▸ **About this exercise**: Copy, in full, each line of the material that holds the word "overflow".

#### Input records ####

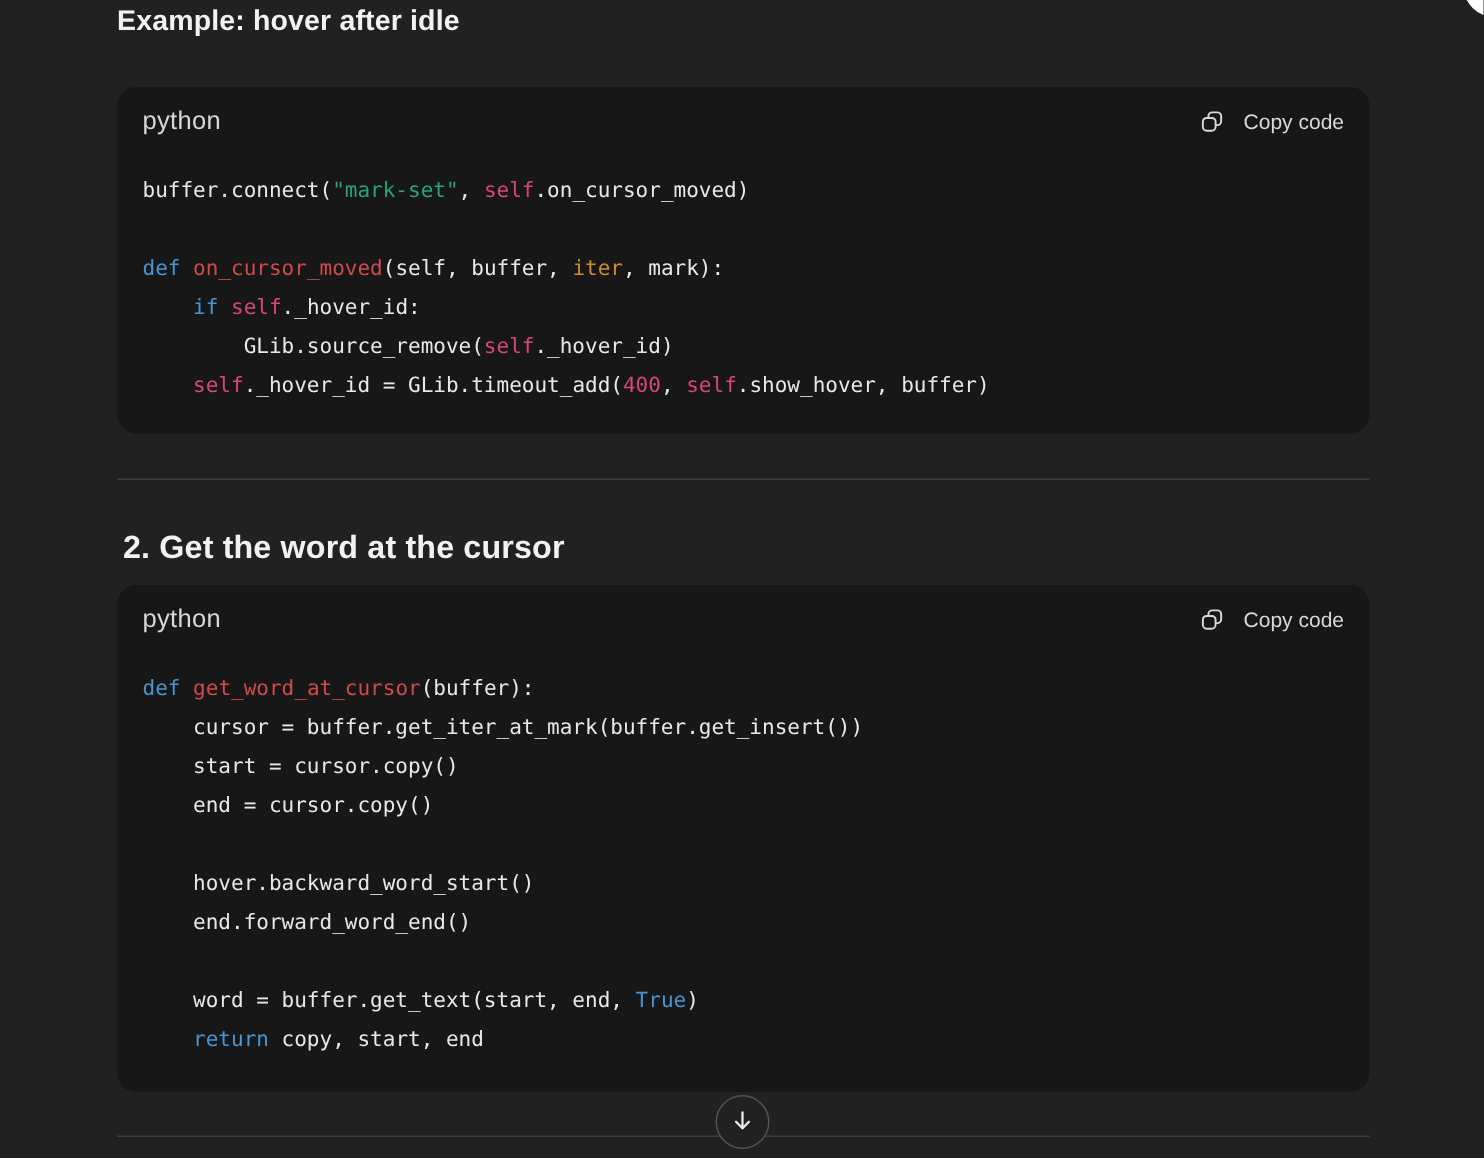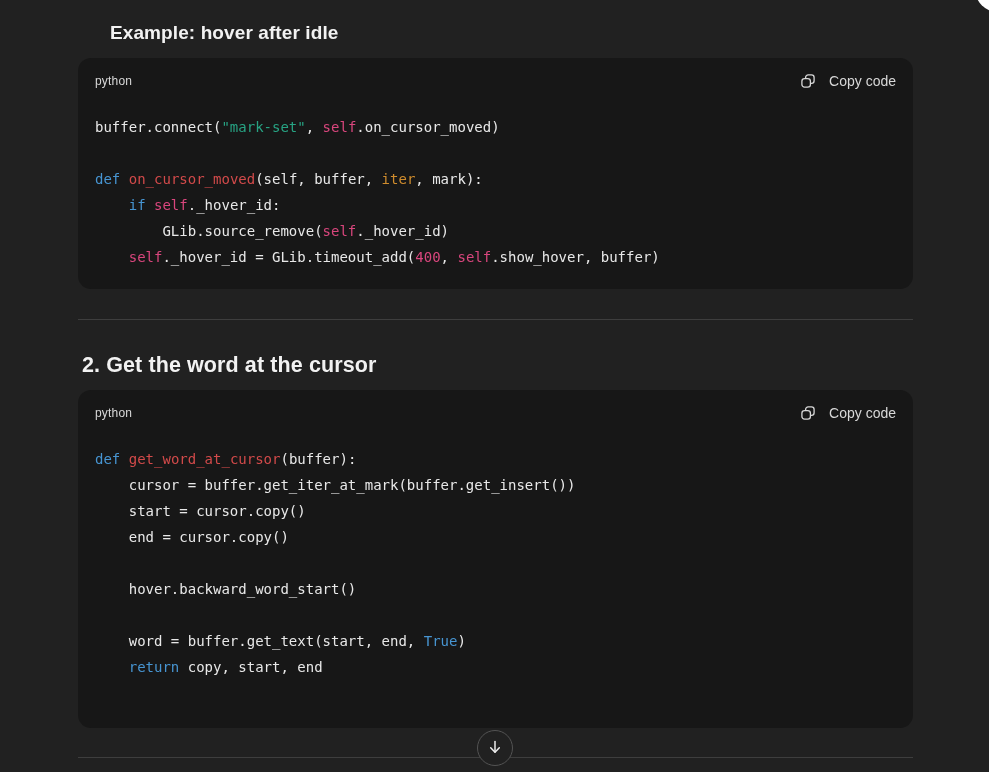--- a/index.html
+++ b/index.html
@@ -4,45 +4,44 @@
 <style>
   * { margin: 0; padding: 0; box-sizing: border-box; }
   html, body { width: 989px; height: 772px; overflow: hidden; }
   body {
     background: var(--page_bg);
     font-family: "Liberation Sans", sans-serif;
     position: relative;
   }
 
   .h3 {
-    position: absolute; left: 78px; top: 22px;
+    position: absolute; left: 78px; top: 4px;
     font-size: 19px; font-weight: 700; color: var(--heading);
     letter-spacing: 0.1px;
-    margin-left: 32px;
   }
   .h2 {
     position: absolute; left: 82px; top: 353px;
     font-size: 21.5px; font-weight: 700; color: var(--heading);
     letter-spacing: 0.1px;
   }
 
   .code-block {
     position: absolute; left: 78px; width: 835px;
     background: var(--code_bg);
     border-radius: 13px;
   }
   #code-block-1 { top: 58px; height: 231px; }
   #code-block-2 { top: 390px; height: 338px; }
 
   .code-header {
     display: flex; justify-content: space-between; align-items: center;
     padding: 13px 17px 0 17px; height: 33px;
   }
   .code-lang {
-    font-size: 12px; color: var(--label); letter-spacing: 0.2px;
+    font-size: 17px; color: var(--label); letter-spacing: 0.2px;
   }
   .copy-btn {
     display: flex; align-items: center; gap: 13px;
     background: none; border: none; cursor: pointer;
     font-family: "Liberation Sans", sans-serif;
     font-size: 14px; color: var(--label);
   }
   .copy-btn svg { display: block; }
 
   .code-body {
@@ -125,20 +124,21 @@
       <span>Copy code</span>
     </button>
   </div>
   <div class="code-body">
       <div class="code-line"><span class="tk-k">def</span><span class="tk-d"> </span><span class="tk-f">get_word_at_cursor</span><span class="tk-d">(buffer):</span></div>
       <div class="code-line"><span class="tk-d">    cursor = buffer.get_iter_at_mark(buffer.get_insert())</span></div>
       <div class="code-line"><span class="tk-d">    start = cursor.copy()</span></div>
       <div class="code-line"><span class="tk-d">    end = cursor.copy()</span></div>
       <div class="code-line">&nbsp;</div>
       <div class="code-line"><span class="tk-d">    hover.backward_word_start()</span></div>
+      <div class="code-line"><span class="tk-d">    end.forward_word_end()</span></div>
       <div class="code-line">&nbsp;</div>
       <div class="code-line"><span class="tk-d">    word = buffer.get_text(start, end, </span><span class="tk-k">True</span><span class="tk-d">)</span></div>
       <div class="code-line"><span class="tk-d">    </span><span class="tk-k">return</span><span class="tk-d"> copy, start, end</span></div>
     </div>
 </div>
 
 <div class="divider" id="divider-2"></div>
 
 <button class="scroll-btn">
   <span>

####
#### Input records ####

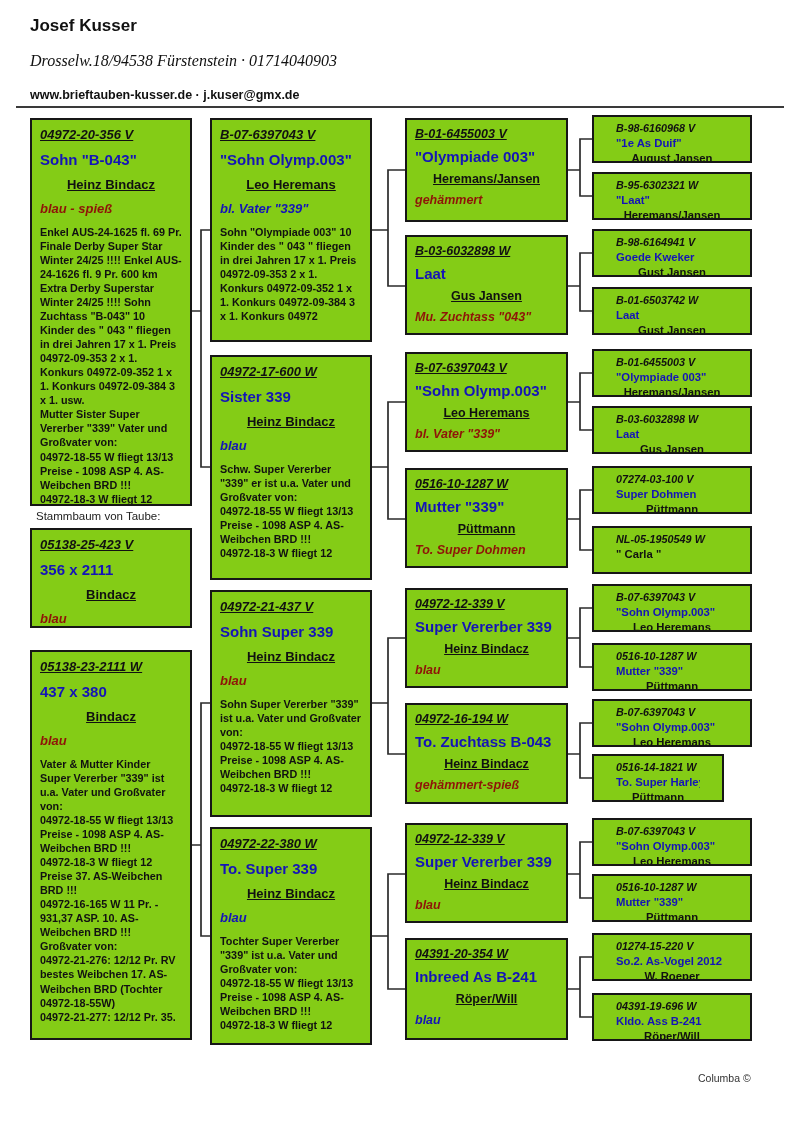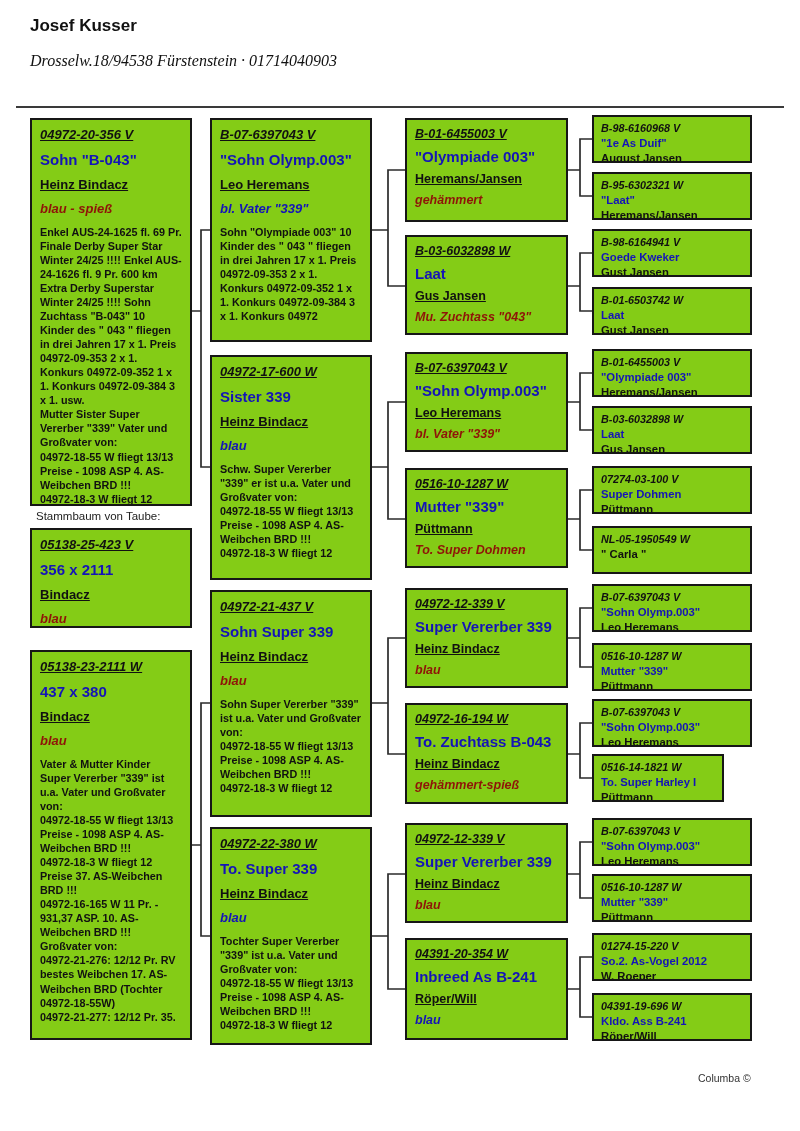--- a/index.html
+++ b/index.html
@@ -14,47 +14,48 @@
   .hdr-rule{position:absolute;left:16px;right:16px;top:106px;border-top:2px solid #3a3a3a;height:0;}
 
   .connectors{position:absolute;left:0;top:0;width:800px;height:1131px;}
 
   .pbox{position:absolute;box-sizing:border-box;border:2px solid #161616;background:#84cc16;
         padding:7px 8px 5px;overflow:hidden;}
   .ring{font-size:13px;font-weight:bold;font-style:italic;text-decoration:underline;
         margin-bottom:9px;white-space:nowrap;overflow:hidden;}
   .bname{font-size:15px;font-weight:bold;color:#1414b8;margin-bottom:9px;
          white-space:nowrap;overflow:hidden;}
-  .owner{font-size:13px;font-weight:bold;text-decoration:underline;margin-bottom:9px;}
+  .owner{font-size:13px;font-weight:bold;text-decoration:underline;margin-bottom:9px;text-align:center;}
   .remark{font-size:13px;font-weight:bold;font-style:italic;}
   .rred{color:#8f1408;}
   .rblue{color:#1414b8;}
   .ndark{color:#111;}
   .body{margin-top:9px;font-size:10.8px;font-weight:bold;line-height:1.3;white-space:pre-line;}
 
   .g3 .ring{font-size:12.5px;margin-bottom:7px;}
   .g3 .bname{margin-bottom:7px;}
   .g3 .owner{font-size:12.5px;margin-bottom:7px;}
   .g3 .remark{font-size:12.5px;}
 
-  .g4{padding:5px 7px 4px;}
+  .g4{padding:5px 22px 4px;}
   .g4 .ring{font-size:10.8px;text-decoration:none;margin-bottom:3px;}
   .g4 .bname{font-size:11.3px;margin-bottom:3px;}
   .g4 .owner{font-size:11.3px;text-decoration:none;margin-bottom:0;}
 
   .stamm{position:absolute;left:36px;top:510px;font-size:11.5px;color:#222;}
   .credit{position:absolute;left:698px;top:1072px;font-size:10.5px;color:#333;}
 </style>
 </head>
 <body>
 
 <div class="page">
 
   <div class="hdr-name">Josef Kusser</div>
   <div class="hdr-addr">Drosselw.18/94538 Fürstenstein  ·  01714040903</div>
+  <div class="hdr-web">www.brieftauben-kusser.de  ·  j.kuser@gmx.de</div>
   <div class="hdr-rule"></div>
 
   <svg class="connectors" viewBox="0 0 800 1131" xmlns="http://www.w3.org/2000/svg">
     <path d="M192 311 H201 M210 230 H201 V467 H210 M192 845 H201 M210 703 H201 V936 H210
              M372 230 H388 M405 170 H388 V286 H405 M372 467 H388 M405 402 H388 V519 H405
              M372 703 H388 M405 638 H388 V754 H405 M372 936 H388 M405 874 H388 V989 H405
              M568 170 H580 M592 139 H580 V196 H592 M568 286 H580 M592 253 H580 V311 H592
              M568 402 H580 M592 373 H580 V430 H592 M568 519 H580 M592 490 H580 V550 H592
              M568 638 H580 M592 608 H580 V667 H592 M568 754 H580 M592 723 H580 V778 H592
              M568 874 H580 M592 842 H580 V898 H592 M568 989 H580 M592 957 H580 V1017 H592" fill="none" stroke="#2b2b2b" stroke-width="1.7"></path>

####
#### Input records ####

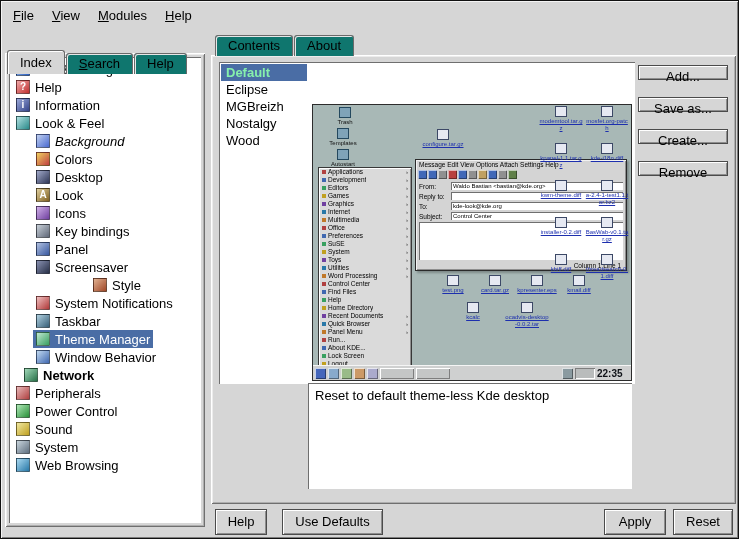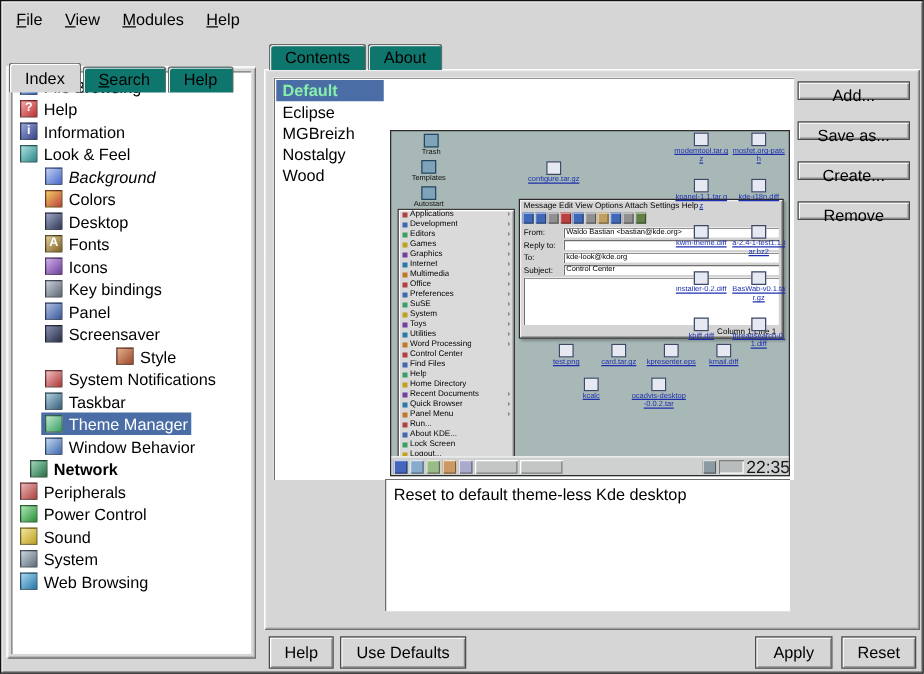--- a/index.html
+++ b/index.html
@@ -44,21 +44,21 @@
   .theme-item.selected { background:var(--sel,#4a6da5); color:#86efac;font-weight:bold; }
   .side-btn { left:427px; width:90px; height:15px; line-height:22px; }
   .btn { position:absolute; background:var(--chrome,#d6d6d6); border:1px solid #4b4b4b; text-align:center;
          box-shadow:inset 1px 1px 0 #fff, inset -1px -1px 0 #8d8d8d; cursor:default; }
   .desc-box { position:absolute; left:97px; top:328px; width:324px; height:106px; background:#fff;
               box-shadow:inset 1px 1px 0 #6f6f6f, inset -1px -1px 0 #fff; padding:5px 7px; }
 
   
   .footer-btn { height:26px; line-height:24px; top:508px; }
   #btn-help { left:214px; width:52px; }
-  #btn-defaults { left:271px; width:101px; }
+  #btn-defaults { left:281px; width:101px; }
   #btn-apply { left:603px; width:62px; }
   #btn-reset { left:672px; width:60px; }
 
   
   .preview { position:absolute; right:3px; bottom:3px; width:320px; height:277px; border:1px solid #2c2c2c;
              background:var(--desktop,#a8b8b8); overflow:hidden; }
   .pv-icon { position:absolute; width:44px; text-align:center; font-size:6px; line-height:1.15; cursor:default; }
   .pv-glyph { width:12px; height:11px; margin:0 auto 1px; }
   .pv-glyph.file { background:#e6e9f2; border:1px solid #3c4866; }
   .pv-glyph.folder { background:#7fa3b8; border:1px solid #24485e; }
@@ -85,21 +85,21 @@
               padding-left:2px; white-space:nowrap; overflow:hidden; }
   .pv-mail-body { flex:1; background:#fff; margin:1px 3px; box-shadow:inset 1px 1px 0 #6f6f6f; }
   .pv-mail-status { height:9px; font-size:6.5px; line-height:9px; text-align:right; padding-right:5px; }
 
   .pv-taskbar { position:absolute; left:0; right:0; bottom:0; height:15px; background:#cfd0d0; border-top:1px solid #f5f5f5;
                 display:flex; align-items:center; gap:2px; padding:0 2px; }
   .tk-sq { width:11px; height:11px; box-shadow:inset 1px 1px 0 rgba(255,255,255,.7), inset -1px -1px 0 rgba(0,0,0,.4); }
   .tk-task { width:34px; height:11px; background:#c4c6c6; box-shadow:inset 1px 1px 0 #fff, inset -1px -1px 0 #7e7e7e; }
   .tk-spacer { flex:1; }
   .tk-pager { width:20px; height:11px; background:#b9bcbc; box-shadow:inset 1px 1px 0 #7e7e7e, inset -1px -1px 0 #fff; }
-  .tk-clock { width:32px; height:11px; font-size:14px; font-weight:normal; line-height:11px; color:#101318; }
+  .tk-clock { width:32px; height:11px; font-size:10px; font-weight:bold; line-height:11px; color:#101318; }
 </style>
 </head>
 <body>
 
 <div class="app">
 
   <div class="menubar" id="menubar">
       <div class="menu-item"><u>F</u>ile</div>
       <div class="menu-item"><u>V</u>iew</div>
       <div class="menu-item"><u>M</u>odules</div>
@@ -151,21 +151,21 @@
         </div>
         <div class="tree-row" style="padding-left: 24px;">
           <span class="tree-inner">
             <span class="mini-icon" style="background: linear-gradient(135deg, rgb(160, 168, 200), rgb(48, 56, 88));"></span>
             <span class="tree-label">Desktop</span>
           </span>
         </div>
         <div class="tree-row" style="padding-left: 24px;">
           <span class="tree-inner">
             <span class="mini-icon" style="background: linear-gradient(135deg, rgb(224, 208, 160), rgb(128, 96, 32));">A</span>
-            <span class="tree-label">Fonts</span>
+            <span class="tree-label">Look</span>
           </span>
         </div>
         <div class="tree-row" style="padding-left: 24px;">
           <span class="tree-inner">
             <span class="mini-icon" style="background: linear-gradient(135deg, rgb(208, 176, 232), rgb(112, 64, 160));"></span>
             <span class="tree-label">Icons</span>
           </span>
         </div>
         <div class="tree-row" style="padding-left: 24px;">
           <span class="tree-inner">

####

▸ **Answer for the task**:
   html, body { width: 989px; height: 772px; overflow: hidden; }
         padding:7px 8px 5px;overflow:hidden;}
         margin-bottom:9px;white-space:nowrap;overflow:hidden;}
          white-space:nowrap;overflow:hidden;}
              background:var(--desktop,#a8b8b8); overflow:hidden; }
               padding-left:2px; white-space:nowrap; overflow:hidden; }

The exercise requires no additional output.